Le chant du départ
Et la décision est une libération, comme une jouissance.
Le 30 mars 1792, Napoléon apprend que les trois commissaires du département qui vont contrôler le scrutin qui doit avoir lieu le lendemain 1 er avril sont arrivés à Ajaccio. Deux d’entre eux se sont installés dans des maisons de la famille Bonaparte. Ils sont donc acquis à Napoléon. Le troisième, Murati, a choisi d’être hébergé par Peraldi.
Toute la journée du 30 mars, Napoléon reste enfermé dans sa chambre. Il se jette sur une chaise, soucieux, puis il marche, perplexe. Sans l’appui de ce troisième commissaire, le scrutin est incertain.
Napoléon veut obtenir ce poste de lieutenant-colonel. Il ne peut se permettre un échec, un doute. Il ouvre la porte de sa chambre, appelle l’un de ses partisans et donne ses ordres : qu’on pénètre en force chez Peraldi, arme au poing, qu’on enlève le commissaire et qu’on le conduise ici.
L’action se déroule, violente et brève.
Napoléon accueille le commissaire d’une voix calme. « J’ai voulu que vous fussiez libre, lui dit-il, vous ne l’étiez pas chez Peraldi, ici, vous êtes chez vous. »
Le lendemain, dans l’église Saint-François, malgré les protestations des amis de Pozzo di Borgo et de Peraldi, Quenza est élu lieutenant-colonel en premier, et Bonaparte lieutenant-colonel en second.
Le soir, dans la maison de la rue Saint-Charles pleine de gens, on festoie, on chante. La musique du régiment joue.
Napoléon se tient à l’écart, silencieux, le regard fixe.
Ce qui compte, c’est la victoire.
Telle est la loi qu’il vient de découvrir.
Peu importent les moyens. Tout est dans le projet et dans le but.

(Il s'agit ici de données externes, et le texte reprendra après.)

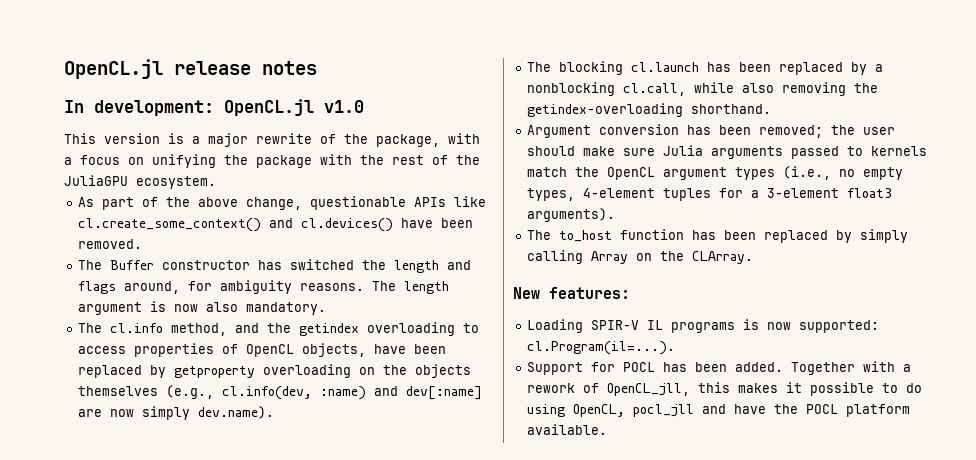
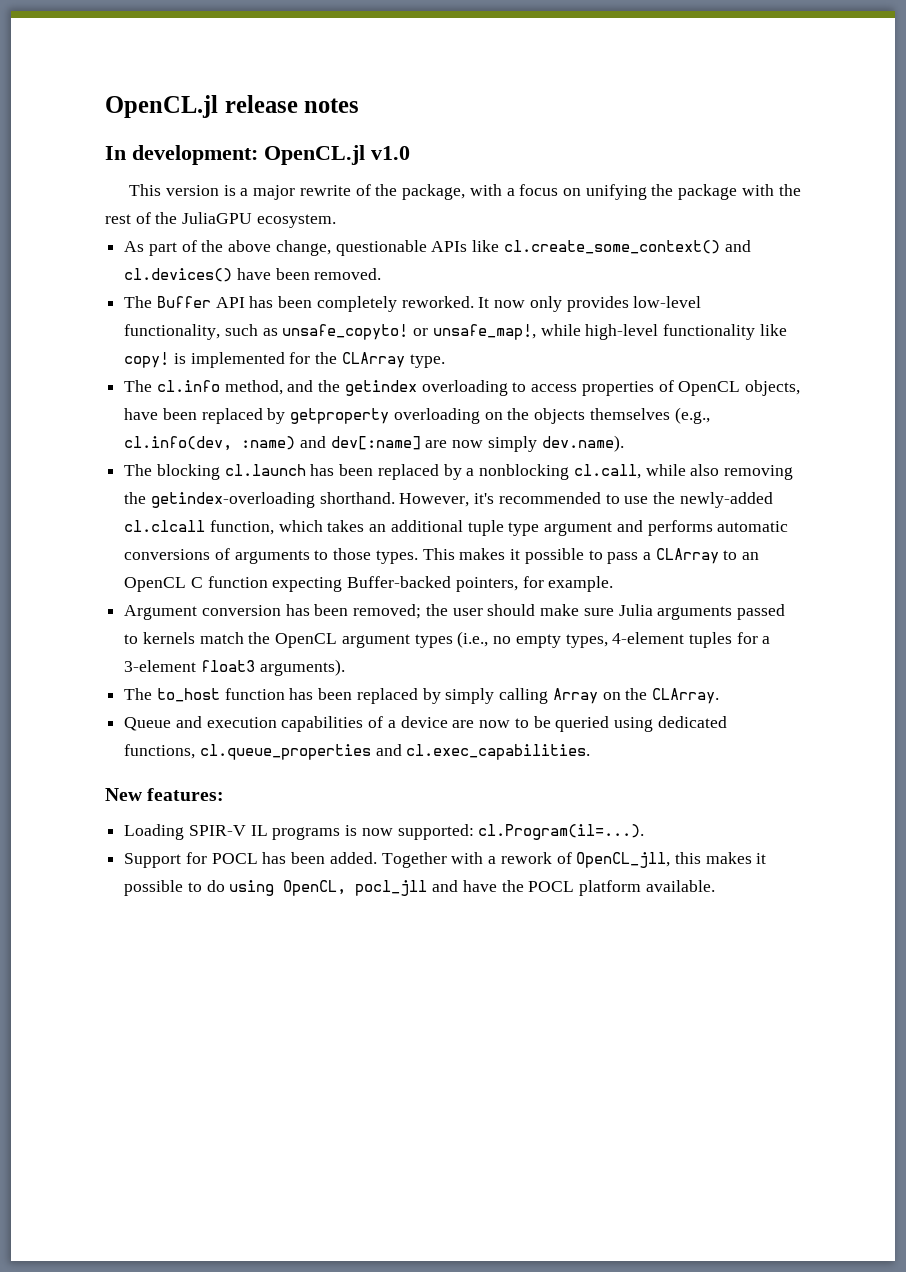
- The Buffer constructor has switched the length and flags around, for ambiguity reasons. The length argument is now also mandatory.
+ The Buffer API has been completely reworked. It now only provides low-level functionality, such as unsafe_copyto! or unsafe_map!, while high-level functionality like copy! is implemented for the CLArray type.
+ However, it's recommended to use the newly-added cl.clcall function, which takes an additional tuple type argument and performs automatic conversions of arguments to those types. This makes it possible to pass a CLArray to an OpenCL C function expecting Buffer-backed pointers, for example.
+ Queue and execution capabilities of a device are now to be queried using dedicated functions, cl.queue_properties and cl.exec_capabilities.

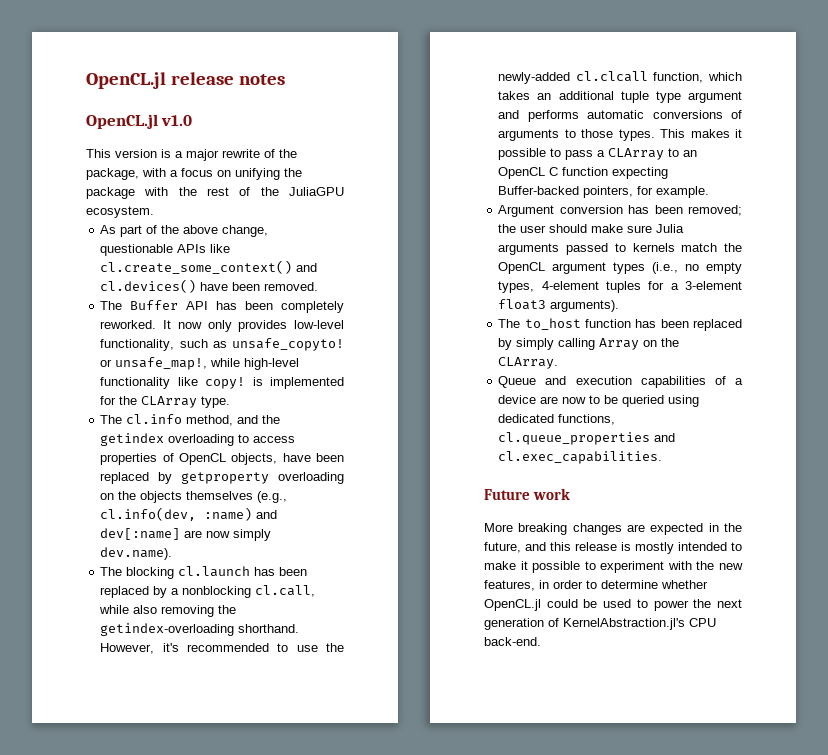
- In development: OpenCL.jl v1.0
+ OpenCL.jl v1.0
- New features:
- Loading SPIR-V IL programs is now supported: cl.Program(il=...).
- Support for POCL has been added. Together with a rework of OpenCL_jll, this makes it possible to do using OpenCL, pocl_jll and have the POCL platform available.
+ Future work
+ More breaking changes are expected in the future, and this release is mostly intended to make it possible to experiment with the new features, in order to determine whether OpenCL.jl could be used to power the next generation of KernelAbstraction.jl's CPU back-end.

Mais vaincre, c’est être haï.
Lorsque Napoléon se rend auprès des volontaires qui sont logés dans le séminaire, il sent peser sur lui des regards de haine. Les partisans des Peraldi et des Pozzo murmurent sur son passage. Lors du vote, les amis de Napoléon ont bousculé Mathieu Pozzo qui protestait. Ils l’ont jeté bas de la tribune élevée dans l’église Saint-François. Sans l’intervention de Napoléon, Pozzo aurait été tué. Mais Napoléon, pour les Pozzo, reste le chef de ces brigands. « Auprès des hommes de bon sens, les Bonaparte n’auront qu’une réputation d’excellence dans le crime », répètent ses ennemis.

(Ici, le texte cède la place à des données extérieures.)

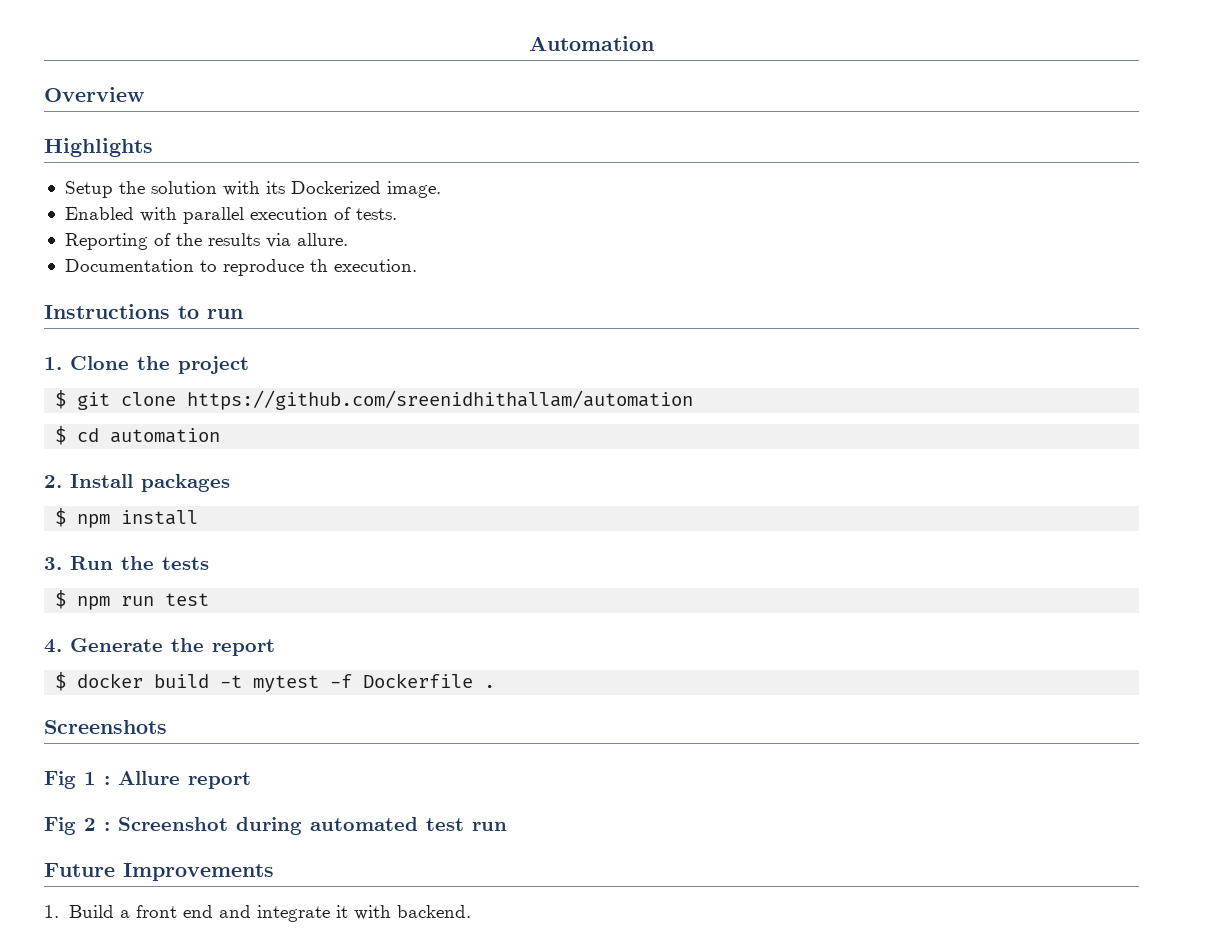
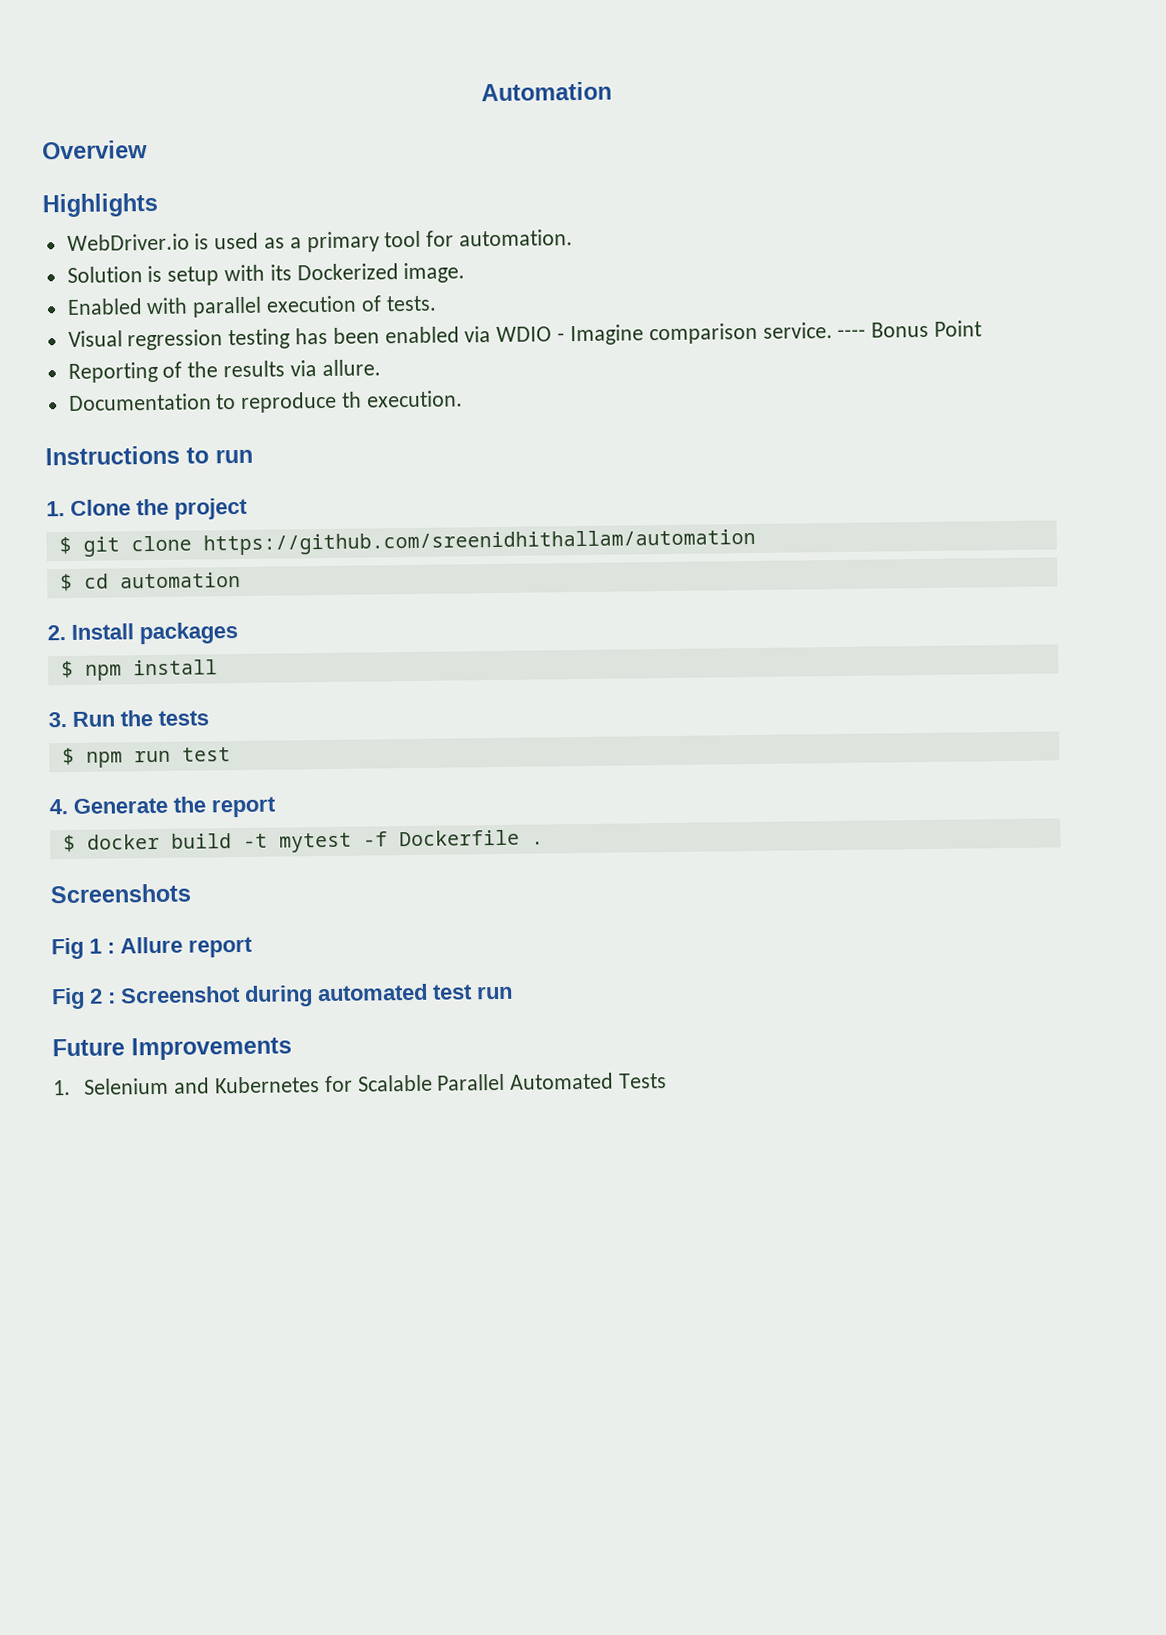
- Setup the solution with its Dockerized image.
+ WebDriver.io is used as a primary tool for automation.
+ Solution is setup with its Dockerized image.
+ Visual regression testing has been enabled via WDIO - Imagine comparison service. ---- Bonus Point
- 1. Build a front end and integrate it with backend.
+ 1. Selenium and Kubernetes for Scalable Parallel Automated Tests

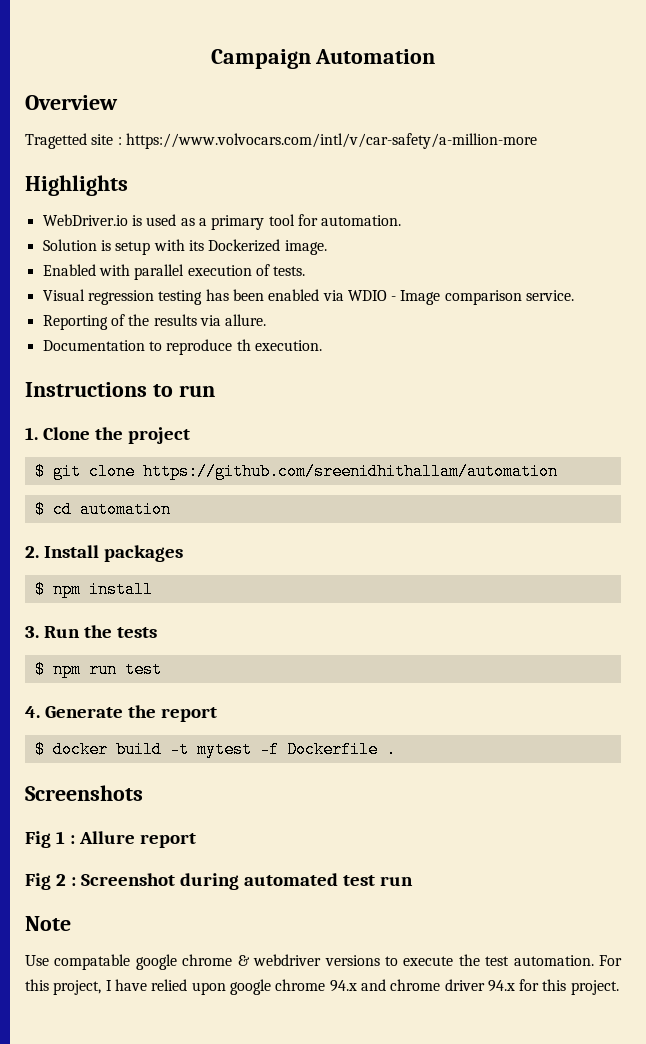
- Automation
+ Campaign Automation
+ Tragetted site : https://www.volvocars.com/intl/v/car-safety/a-million-more
- Visual regression testing has been enabled via WDIO - Imagine comparison service. ---- Bonus Point
+ Visual regression testing has been enabled via WDIO - Image comparison service.
- Future Improvements
- 1. Selenium and Kubernetes for Scalable Parallel Automated Tests
+ Note
+ Use compatable google chrome & webdriver versions to execute the test automation. For this project, I have relied upon google chrome 94.x and chrome driver 94.x for this project.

Or, Peraldi et Pozzo di Borgo sont députés à l’Assemblée législative, et derrière eux il y a celui qui les a fait élire : Pascal Paoli. Et Napoléon comprend que cette haine le poursuivra.
Mais c’est ainsi. Il faut vivre avec elle. Ce qui compte, c’est de l’avoir emporté et de découvrir une joie nouvelle et grisante : commander à des hommes.
Il a déjà eu des soldats sous ses ordres, mais il était lui-même tenu à l’obéissance aux consignes reçues de ses supérieurs.
Lorsqu’il se rend au séminaire, et qu’il rassemble les volontaires nationaux, il est le seul chef : le lieutenant-colonel en premier Quenza n’a pas d’expérience et peu de volonté. C’est Napoléon qui rédige dans les moindres détails le règlement du bataillon, qu’on n’appelle plus désormais « bataillon d’Ajaccio-Tallano », mais « bataillon Quenza-Bonaparte ».
Chacun sait, dans la troupe et dans la ville, que c’est Napoléon qui commande.
En quelques jours, il prend la mesure de son pouvoir. Il inspecte, il discourt, il ordonne. Plus il agit et plus il sent le besoin d’agir. Il voulait être lieutenant-colonel ? Il l’est. Mais à quoi cela sert-il, s’il n’utilise pas ce poste pour aller plus loin ? La victoire obtenue lui donne un nouvel élan.
Il faudrait, pour contrôler la ville, prendre pied dans la citadelle où cantonnent, sous les ordres du colonel Maillard, les soldats du régiment du Limousin.
Napoléon regarde la citadelle, s’en approche. Là sont les canons. En prendre le contrôle, c’est peut-être aussi convaincre Pascal Paoli qu’on sait agir, entreprendre. Il y a des risques. Agir, c’est entrer en rébellion contre l’autorité légale. Il faut donc prendre des précautions, se présenter comme agissant pour sauvegarder la loi, défendre les nouveaux principes contre les partisans du despotisme.
Napoléon, durant ces premiers jours d’avril 1792, est constamment en mouvement, parcourant la ville, inspectant les volontaires. Son corps suit le rythme de sa pensée qui, constamment aux aguets, cherche l’occasion propice, la meilleure stratégie.